If Mom’s around Aunt Irene is different, more careful—with Kira especially. I don’t think she’s used to kids anymore. Before Kira was born, she took a sabbatical year in Toronto and she visited us all the time. I still remember her distracted kindness, the beat-up guitar she gave me when she thought I might be musical, her encouragement even when the lessons didn’t take. She was always reading, and she infected me with her love of stories. If she was sitting at the breakfast table she’d read the ingredients on the Rice Krispies box aloud. It used to drive Dad crazy.

I keep quiet. I love the smell of damp stones and moss, the minty musk of nettles. Ivy crawls over every surface, trees and fences and brickwork. All these houses will disappear eventually and no one will miss them.
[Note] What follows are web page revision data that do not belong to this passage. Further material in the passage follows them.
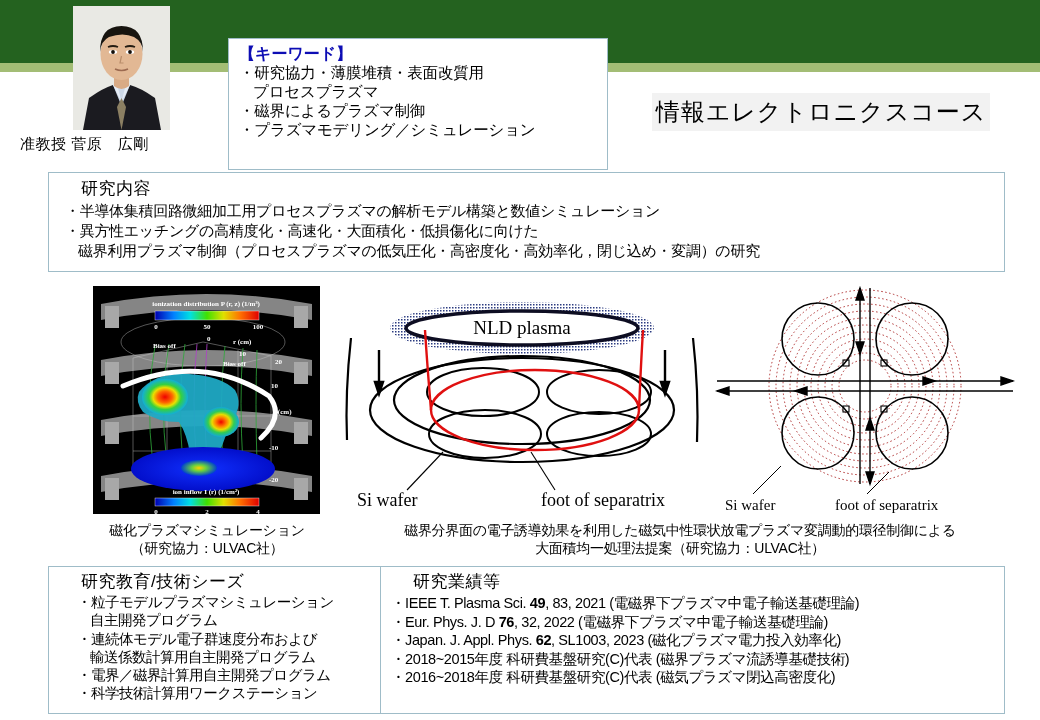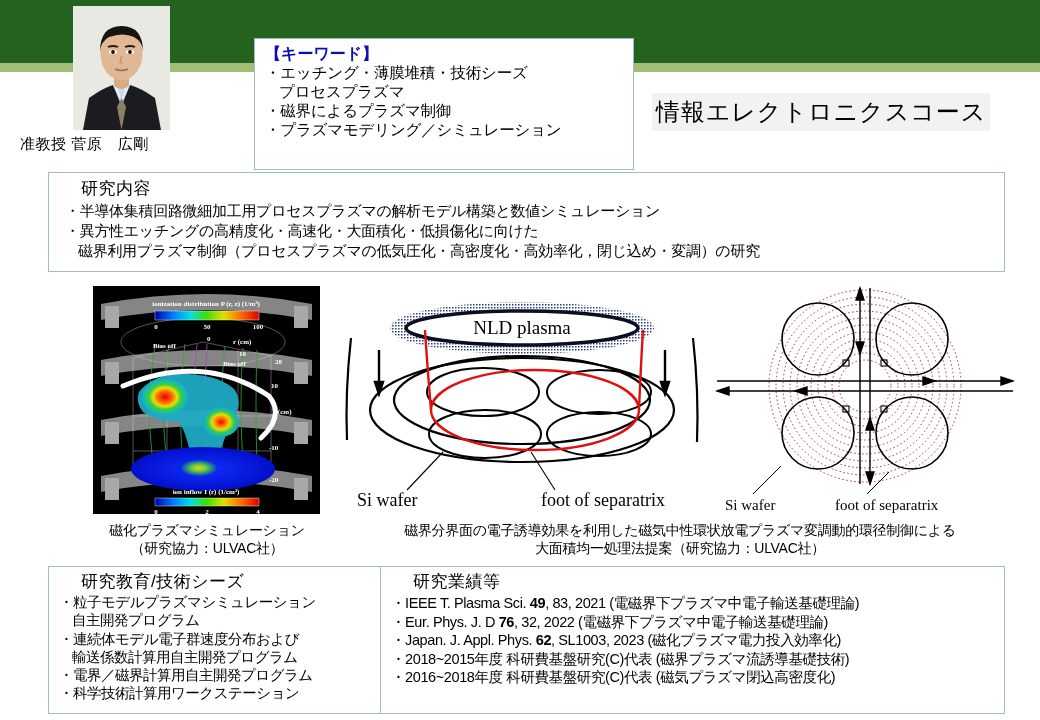"【キーワード】" #kw-box { margin-left: 26px -> none }
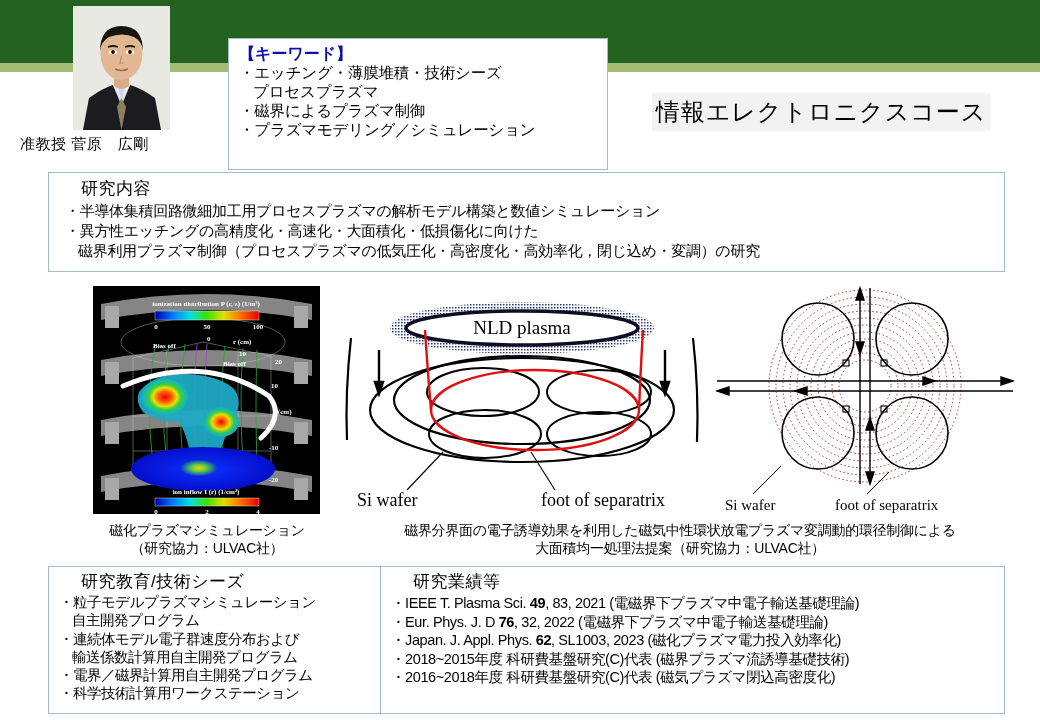"・エッチング・薄膜堆積・技術シーズ" div.kw-line { text: エッチング・薄膜堆積・技術シーズ -> 研究協力・薄膜堆積・表面改質用 }
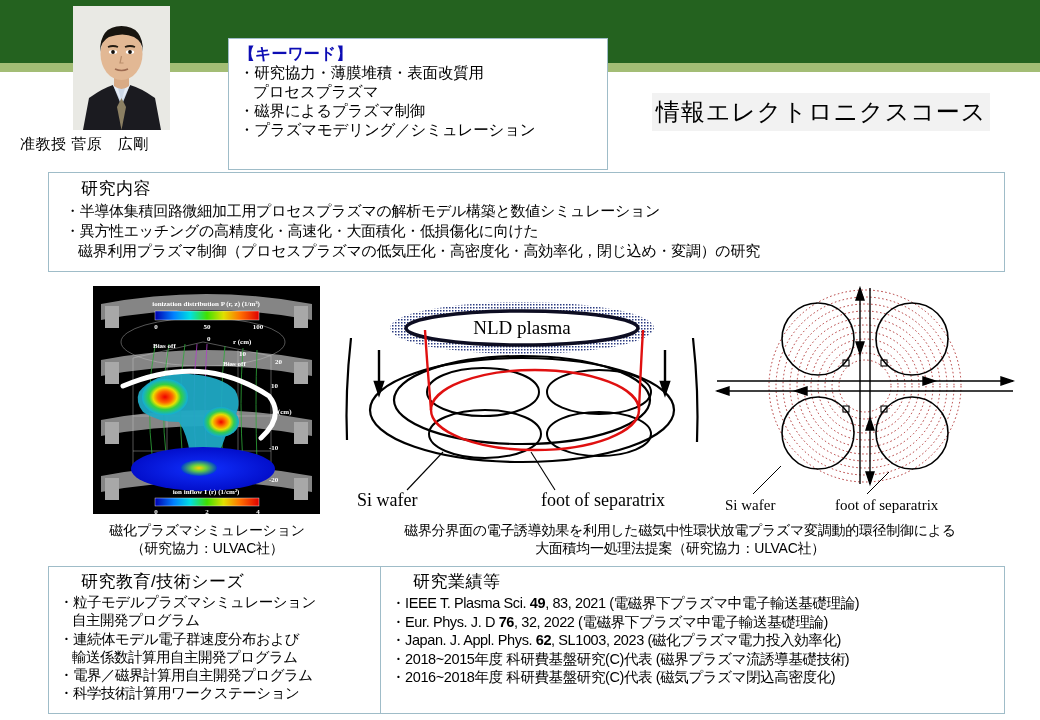"・粒子モデルプラズマシミュレーション" .seeds-line { margin-left: none -> 18px }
For some reason it feels good to me, being in a place so close to being forgotten.

“Promise?”

A horn from a distant riverboat sounds and all at once the sky is filled with birds.

“Starlings,” Aunt Irene cries out. “Look!”

They take to the air making a fantastic noise. Where did they come from? I hadn’t seen them on the trees, or I hadn’t understood what they were. Just leaves, dead things.

Kira fumbles for my hand. There are moments like this when everything feels the way it used to. I glance at her and she smiles, a brief resurgence of her old self. The strange look in her eyes is gone and I wonder if maybe I imagined it. Still, she’s pale and a blue vein glows at her temple.

“Hey now, kiddo.” I give her hand a squeeze. “How’re you holding up?”

Her eyes are still fixed on the birds, watching the flock twist itself into complicated patterns and ghostly shapes, almost recognizable.

“Maybe it’s time to go home,” she says.

Home. I wish it were as easy as that.